Illustration of immunogenicity induced by COVID-19 vaccines. Both neutralizing antibody and T cell responses are important in eradicating the virus and controlling COVID-19 development. Neutralizing antibodies exert effects by neutralizing free viruses. T cell responses are essential for directly killing virus-infected cells. In addition, CD4+ cell responses are critical for the cytotoxic T cell response and for antibody production in B cells. The intensity of immunogenicity is denoted by different colors and symbols, with red indicating CoronaVac, green indicating Convidecia, blue indicating BNT162b2, ‘−’ indicating the unreported intensity, ‘+’ indicating the intensity is moderate, and ‘++’ indicating the intensity is strong.

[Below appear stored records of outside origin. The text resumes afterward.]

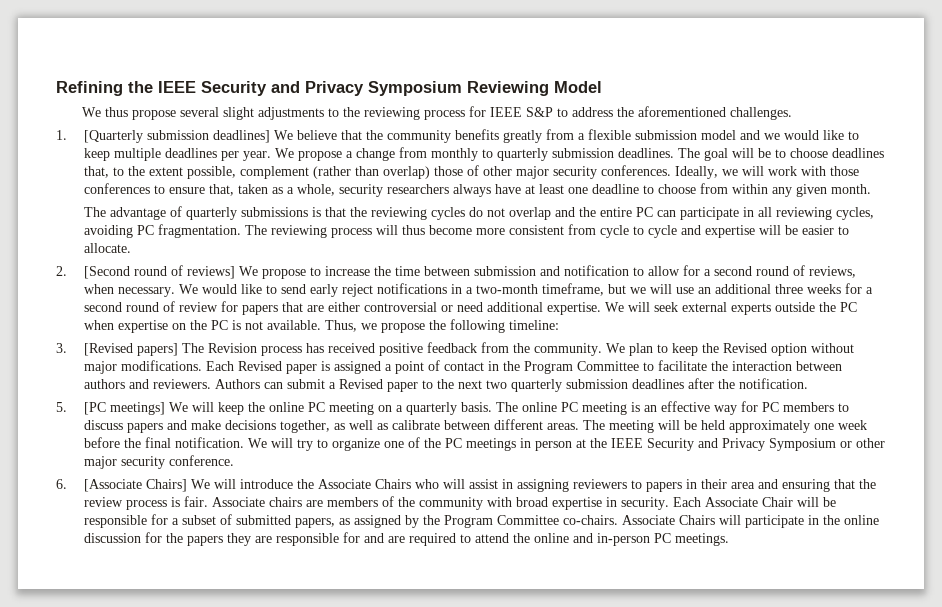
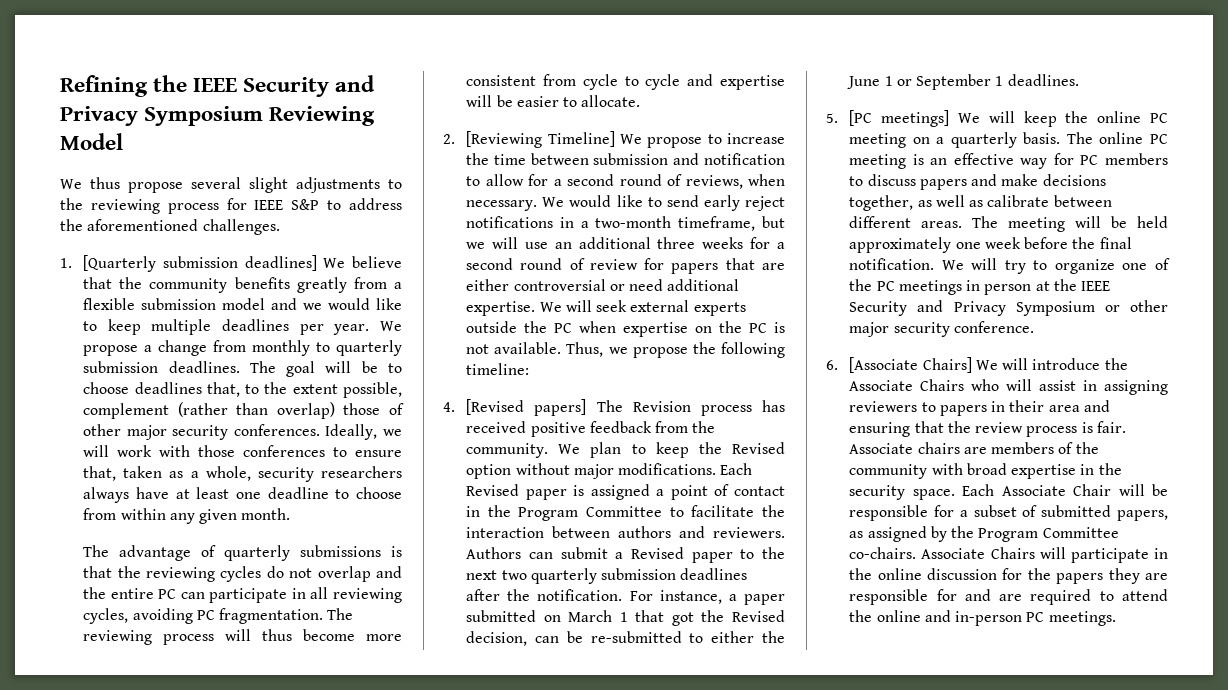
- 2. [Second round of reviews] We propose to increase the time between submission and notification to allow for a second round of reviews, when necessary.
+ 2. [Reviewing Timeline] We propose to increase the time between submission and notification to allow for a second round of reviews, when necessary.
- 3. [Revised papers] The Revision process has received positive feedback from the community.
+ 4. [Revised papers] The Revision process has received positive feedback from the community.
+ For instance, a paper submitted on March 1 that got the Revised decision, can be re-submitted to either the June 1 or September 1 deadlines.
- Associate chairs are members of the community with broad expertise in security.
+ Associate chairs are members of the community with broad expertise in the security space.

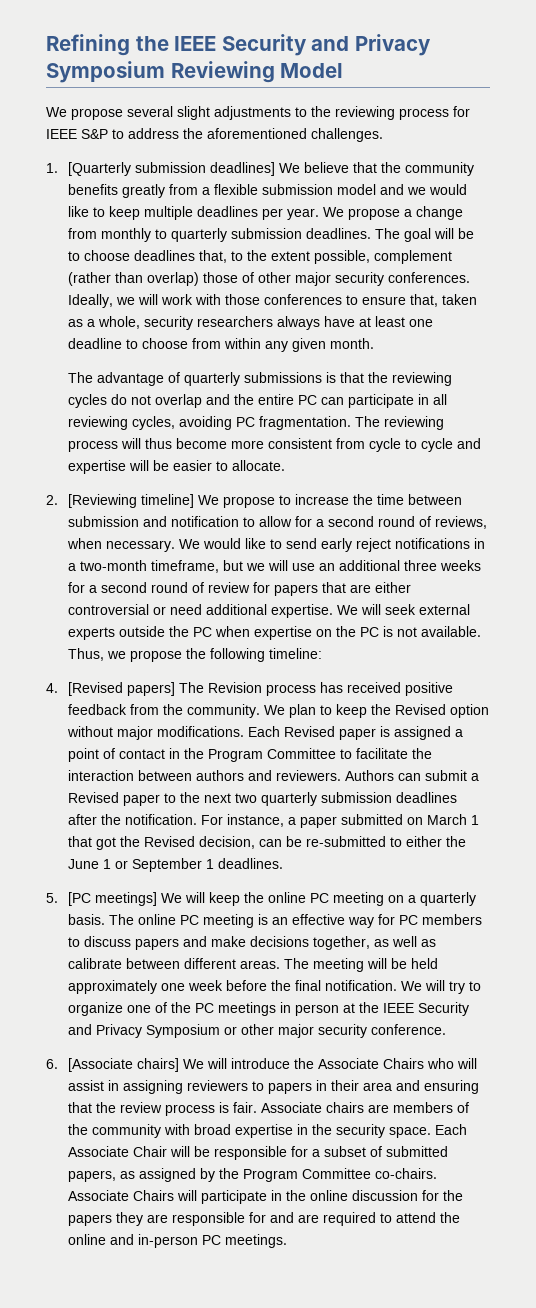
- We thus propose several slight adjustments to the reviewing process for IEEE S&P to address the aforementioned challenges.
+ We propose several slight adjustments to the reviewing process for IEEE S&P to address the aforementioned challenges.
- 2. [Reviewing Timeline] We propose to increase the time between submission and notification to allow for a second round of reviews, when necessary.
+ 2. [Reviewing timeline] We propose to increase the time between submission and notification to allow for a second round of reviews, when necessary.
- 6. [Associate Chairs] We will introduce the Associate Chairs who will assist in assigning reviewers to papers in their area and ensuring that the review process is fair.
+ 6. [Associate chairs] We will introduce the Associate Chairs who will assist in assigning reviewers to papers in their area and ensuring that the review process is fair.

Notably, vaccine effectiveness was gradually weakened over time. Robust evidence demonstrated that the protective efficacy against SARS-CoV-2 infection decreased by 21.0% over six months from full vaccination across all ages and for different vaccine types, including mRNA vaccines and adenovirus-vectored vaccines [71]. However, vaccine efficacy against severe disease remained greater than 70% over time. A subsequent study also confirmed the similar conclusion that the protection efficacy waned to negligible levels within seven months for BNT162b2 and 4 months for ChAdOx1 nCoV-19 [72]. The decreased effectiveness was related not only to waning immunity but also to the emergence of new variants. The emergence of new variants appeared to accelerate the waning of vaccine protection. Compared with the earlier delta variant, the decline in protection efficacy was more distinctive for omicron even in the first month after a booster dose [73]. SARS-CoV-2 was unlikely to be eliminated within a short time. Hence, vaccines with broad and durable protection are urgently needed.

6. Prime-Boost Strategies

It should be noted that the antibody level gradually decreased over time [74]. The third or fourth dose of vaccine could be necessary to sustain and prolong the duration of protection in populations that have completed vaccination regimens. At present, multiple prime-boost strategies, including homologous and heterologous strategies, are being explored. Heterologous prime-boost immunization improved both humoral and cellular immune responses, confirmed first in a mouse model [75]. The GMTs of neutralizing antibody in recipients was 197.4 with 78-fold elevation after boosting with adenovirus-vectored Convidecia following two doses of inactivated vaccine CoronaVac at day 14 post-vaccination, while they were 33.6 with 15.2-fold elevation after boosting with the third dose of inactivated vaccine. The GMTs of neutralizing antibodies in recipients were 54.4 and 25.7-fold elevated after one dose of inactivated vaccine and one dose of adenovirus-vectored vaccines, respectively, while they were 12.8 and 6.2-fold elevated after two doses of inactivated vaccine, respectively. For the same vaccine, compared with two doses of aerosolized or one dose of intramuscular Convidecia, the mixed group received an initial intramuscular vaccine on day 0 followed by an aerosolized booster on day 28 and exhibited the best immune effects [58]. Studies have indicated that primary immunization provides limited protection against omicron-caused symptomatic disease after two doses of the ChAdOx1 nCoV-19 or BNT162b2 vaccine. Heterologous prime-boost immunization (a BNT162b2 or mRNA-1273 booster after either the ChAdOx1 nCoV-19 or BNT162b2 primary course) substantially increased protection against omicron and that protection also waned over time [73].

7. Conclusions

Compared with other vaccines, adverse reactions and immunogenicity after vaccination with the inactivated vaccine are all relatively low. mRNA vaccines with the highest effectiveness are one of the most promising vaccines identified to date. As long as viral genetic sequence information is known, RNA-based vaccines can be rapidly produced, particularly important during a pandemic. Taken together, there were sustained declines in SARS-CoV-2 incidence, suggesting that vaccination offers hope for eventual control of the COVID-19 outbreak. However, with new variants, especially those less susceptible to vaccines, progress toward herd immunity can be disrupted.